Experience: Beginner
Platform: NinjaTrader, Tradestation
Trading: es
Posts: 644 since Nov 2011

What do you consider an event? Just a market depth change? Right, I'm not referring to that. I'm referring to how fast the market moves when it jumps. I'd like to see a comparison to the recent events to historical events.

I'm curious also if the volume is higher or lower. I suspect that the liquidity provision algos are offering less on the book. But, I'm not sure if they are still there or not, either. If the market is moving too fast for human traders to react too then that's a structural concern, I'd think.

Some questions are:

1. Is the overall volume up or down?
2. Divide the volume by the range. Most technical analysis of volume is all wrong anyway. Because, they don't adjust for the range. Obviously, if the range is more then the volume might be more too because it covers more range. But, the relative volume is more likely to drop. Compare the relative volume for similar binned bars.
3. Is the volume on a price level basis similar to historical times?
4. Look at the range of X second bars. Compare this to when the VIX was at a similar level.
5. Look at the how far/fast the moves without at least an X tick pull back over a given window of time. I think this is the measure I'm most interested in.
6. Count the number of times we test an X high or low as measured from some offset of an average or median. A market that is moving fast will test the high or low multiple times in a shorter period.
7. You could also look at percentage of outside? bars. A bar that takes out the high and low of previous bar. A higher percentage of outside bars would indicate uncertainty but might also suggest more gaming.

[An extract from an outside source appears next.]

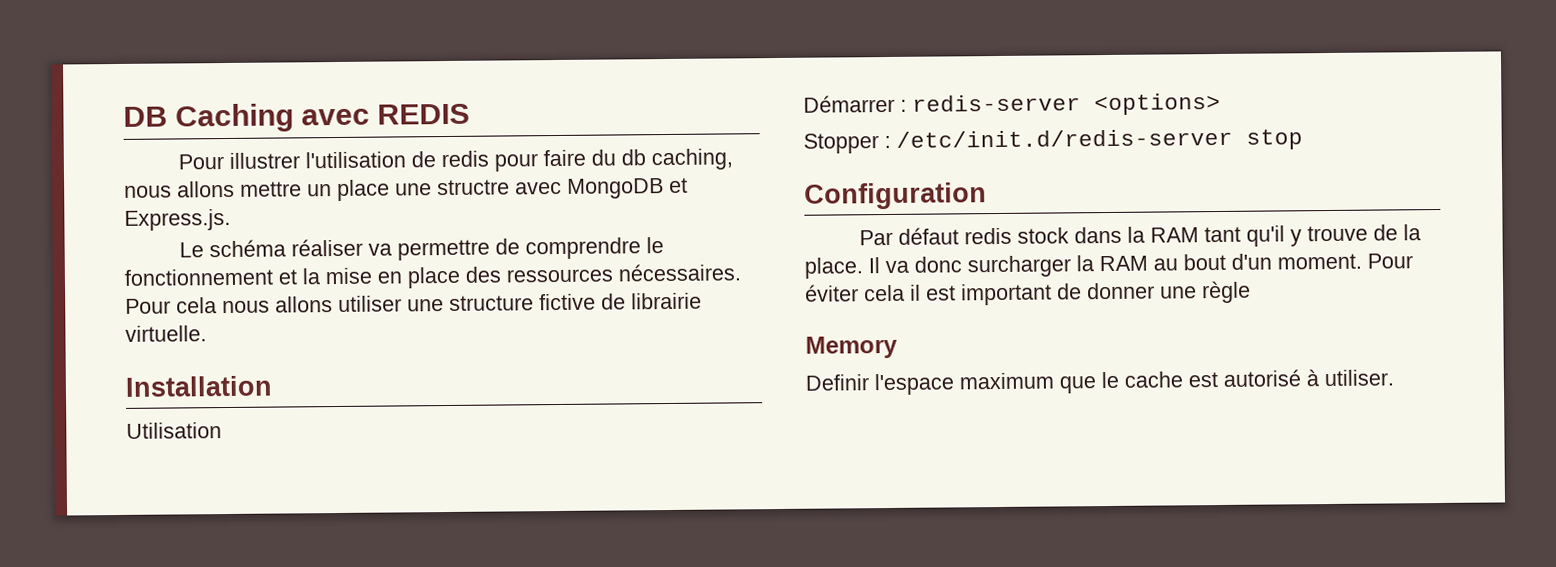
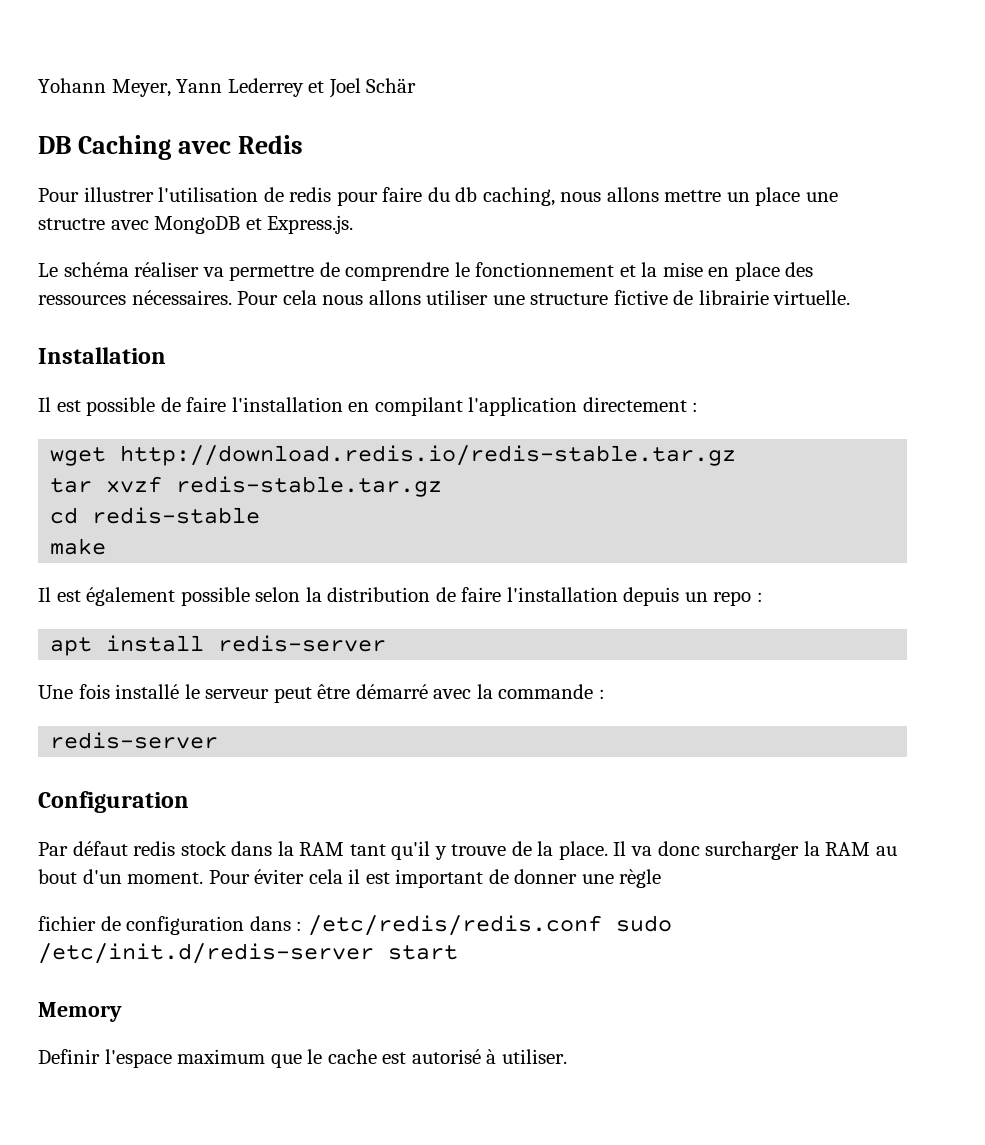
(123, 116) none -> [38,78,417,98] Yohann Meyer, Yann Lederrey et Joel Schär //
[377,103,471,125] REDIS -> [238,135,304,154] Redis
[126,422,222,439] [803,92,1221,116] [803,128,1303,154] Utilisation // Démarrer : redis-server <options> // Stopper : /etc/init.d/redis-server stop -> [38,397,699,416] [50,445,737,466] [50,476,443,497] [50,507,261,524] [50,538,107,555] [38,587,763,606] [50,635,387,656] [38,684,605,703] [50,732,219,749] Il est possible de faire l'installation en compilant l'application directement : // wget http://download.redis.io/redis-stable.tar.gz // tar xvzf redis-stable.tar.gz // cd redis-stable // make // Il est également possible selon la distribution de faire l'installation depuis un repo : // apt install redis-server // Une fois installé le serveur peut être démarré avec la commande : // redis-server
(1251, 292) none -> [38,915,672,936] [38,943,458,964] // fichier de configuration dans : /etc/redis/redis.conf sudo /etc/init.d/redis-server start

Now some suspicions on my part...

First, I think there is more profit opportunity then when the ES wasn't moving. However, the market feels more difficult. I have seen similar behavior in other markets. I believe it is caused by aggressive algorithms that drive the market or paint the tape with aggressive bid/offers. A sign of their activity is I suspect a sawtooth or megaphone pattern with the market making new highs and new lows progressively getting larger and larger. I didn't see that in the ES today but I will look again.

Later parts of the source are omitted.